● Dataset records:
****

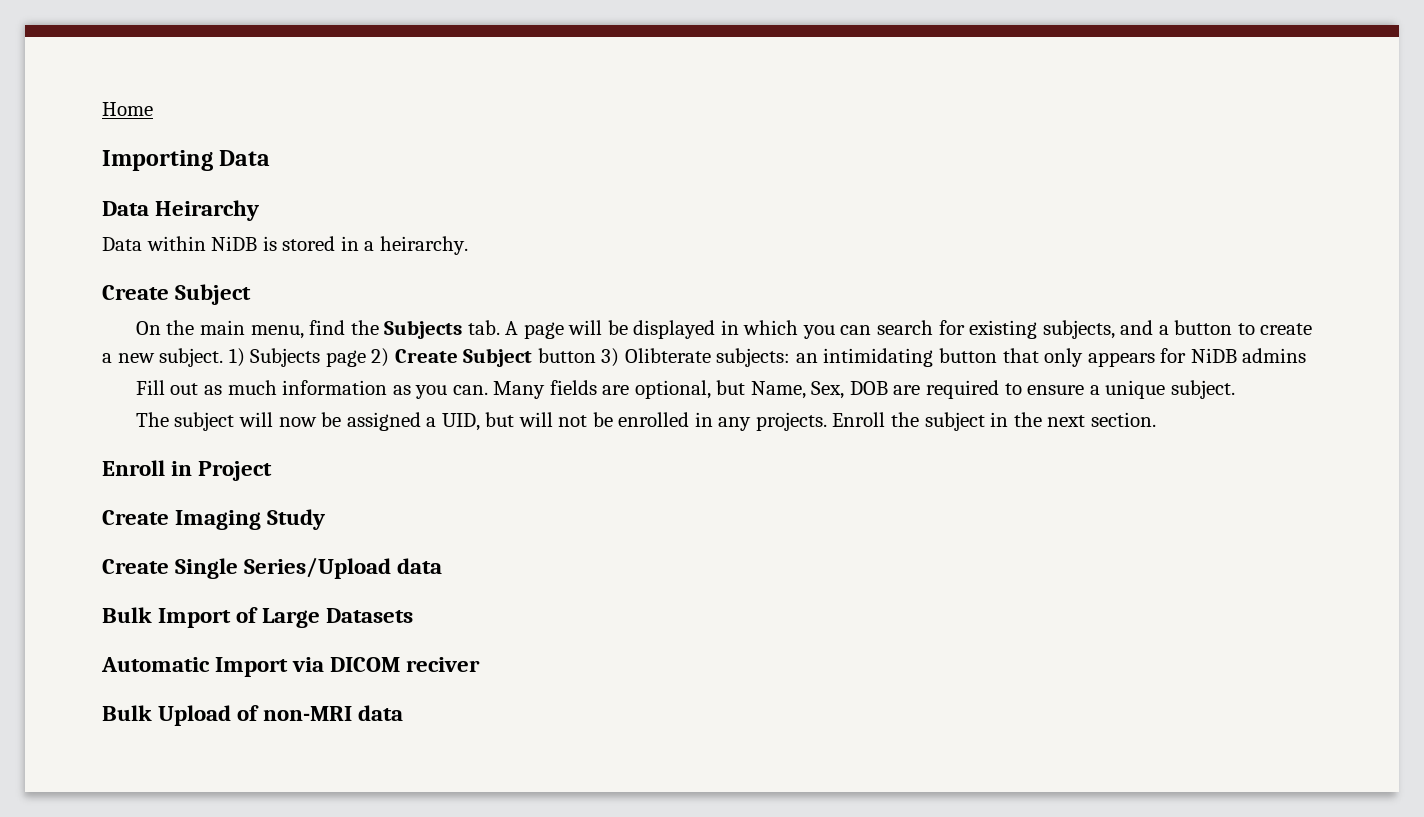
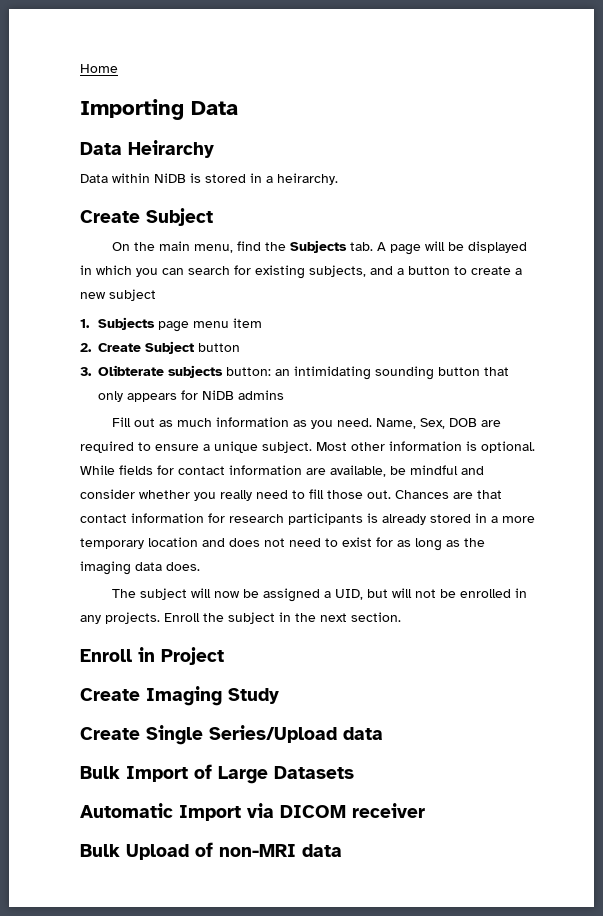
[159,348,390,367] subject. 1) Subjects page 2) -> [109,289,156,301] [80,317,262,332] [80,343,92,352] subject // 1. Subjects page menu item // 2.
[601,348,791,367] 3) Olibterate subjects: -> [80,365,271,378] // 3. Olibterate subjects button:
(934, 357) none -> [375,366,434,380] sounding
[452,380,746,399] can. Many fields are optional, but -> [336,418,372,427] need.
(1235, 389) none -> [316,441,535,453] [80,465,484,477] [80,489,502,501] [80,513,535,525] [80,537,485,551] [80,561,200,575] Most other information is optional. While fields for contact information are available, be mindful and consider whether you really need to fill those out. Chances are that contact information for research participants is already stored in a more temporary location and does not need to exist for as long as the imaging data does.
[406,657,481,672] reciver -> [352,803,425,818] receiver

****

● Work request: A single number is the answer: how many lines of the entries above contain "fields"?

● Response: 2